Hypponen has assisted law enforcement in the U.S., Europe and Asia on cybercrime cases. He has written for magazines such as Scientific American and Foreign Policy and for newspapers like The New York Times.

Hypponen has addressed the most important security-related conferences worldwide. He is also an inventor for several patents, including US patent 6,577,920 "Computer virus screening." He has been the subject of dozens of interviews in global TV and print media, including one in Vanity Fair.

Born in 1969, Hypponen was selected among the 50 most important people on the web by the PC World magazine. He also received the Virus Bulletin Award, awarded every ten years, as "Best in industry".

He has delivered hundreds of talks in over 40 countries over the last 20 years, including keynotes in the most important security conferences. In 2010, he was awarded the Virus Bulletin Award as the best educator in the industry.
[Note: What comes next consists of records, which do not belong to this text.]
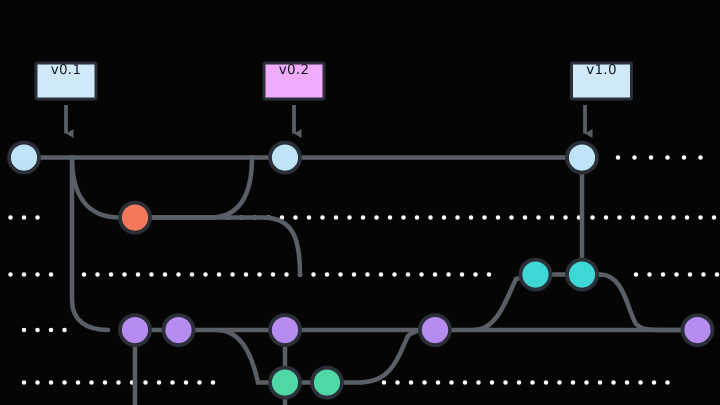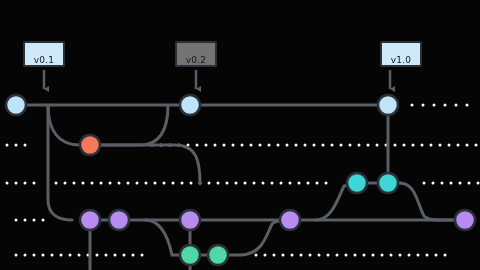"v0.1" .tag-box { align-items: flex-end -> flex-start }
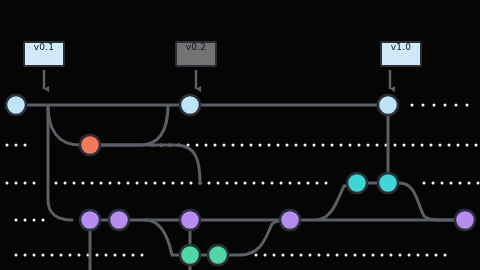"v0.2" div.tag-box { background: #737373 -> #f0abfc }
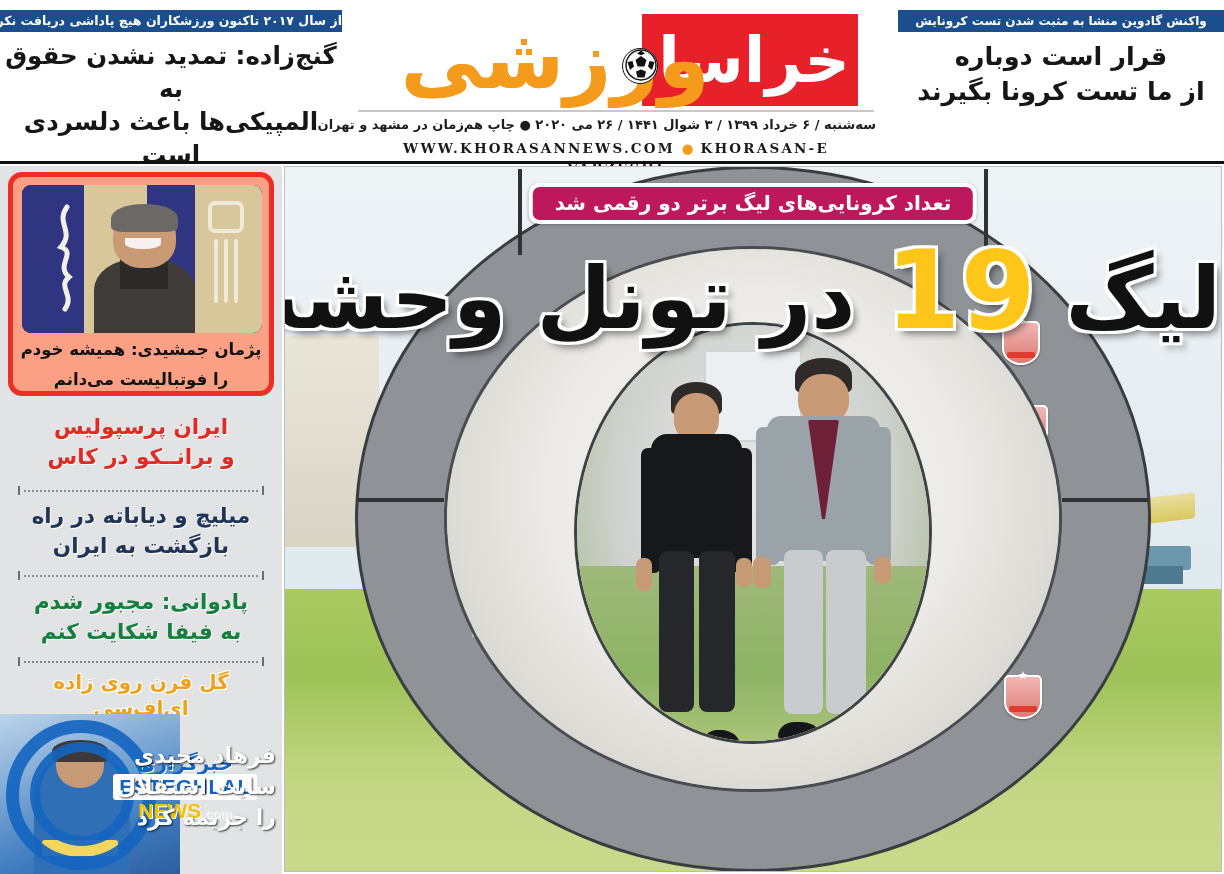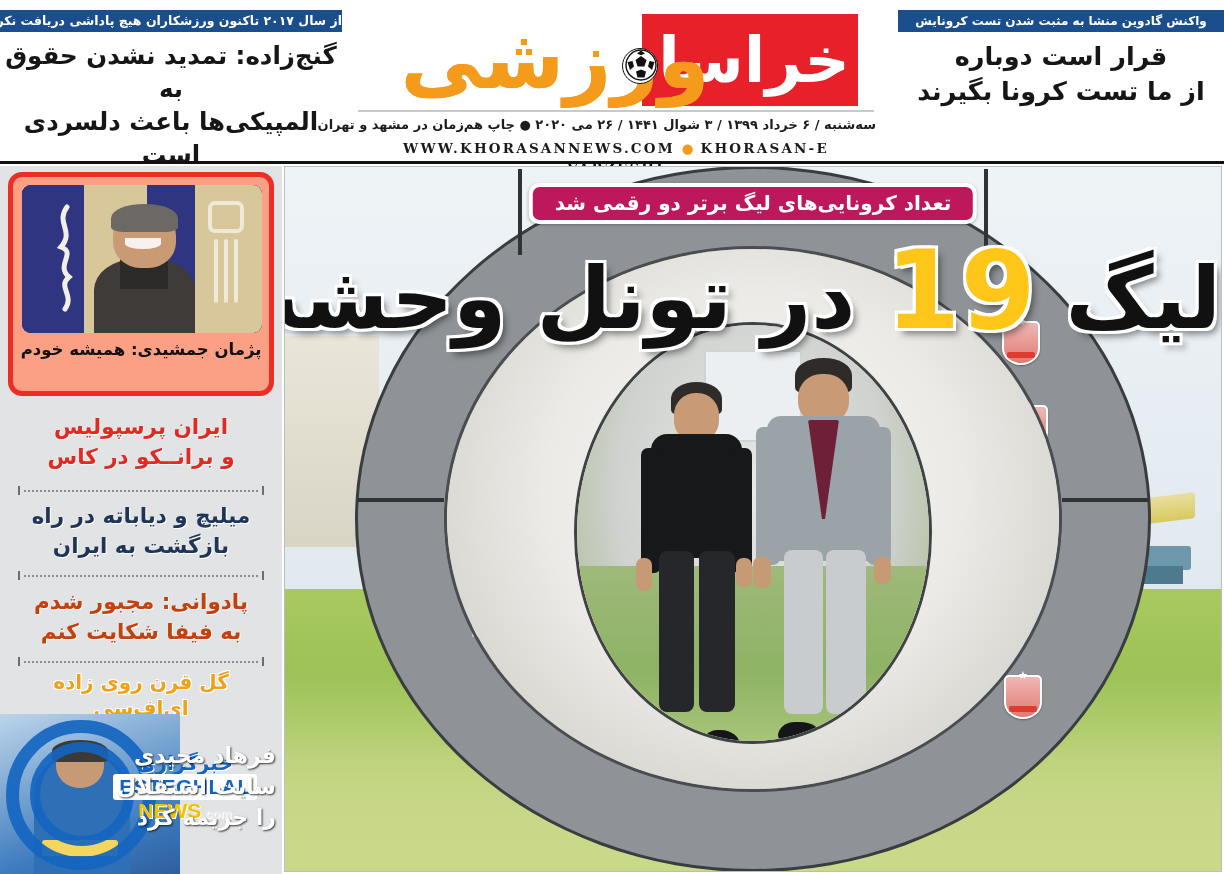"را فوتبالیست می‌دانم" div { html: none -> <div>را فوتبالیست می‌دانم</div> }
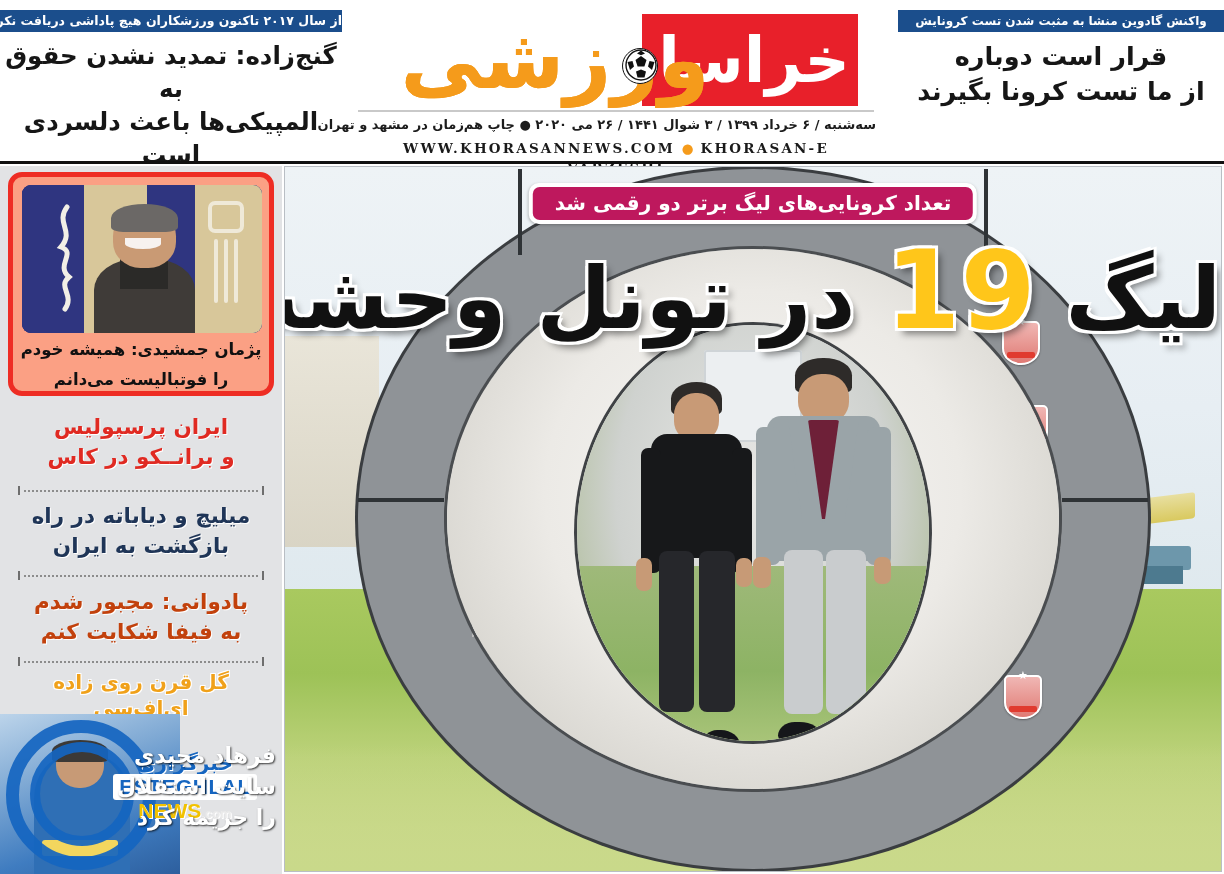"پادوانی: مجبور شدم" .side-item .t.blue { color: #c2410c -> #15803d }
He has also been credited by Twitter as helping improve Twitter's security.

Speech Topics

Future of Technology

Technology around us is changing faster than ever. We've already become dependent of our digital devices, and this is just the beginning. As connected devices open new opportunities for imagination, they also open up new opportunities for online criminals. - What's happening with attacks linked to cryptocurrencies. - What's happening with machine learning? - Where are we today? - Where are we going? And how are we ever going to secure ten billion new devices that will be going online over the next decade?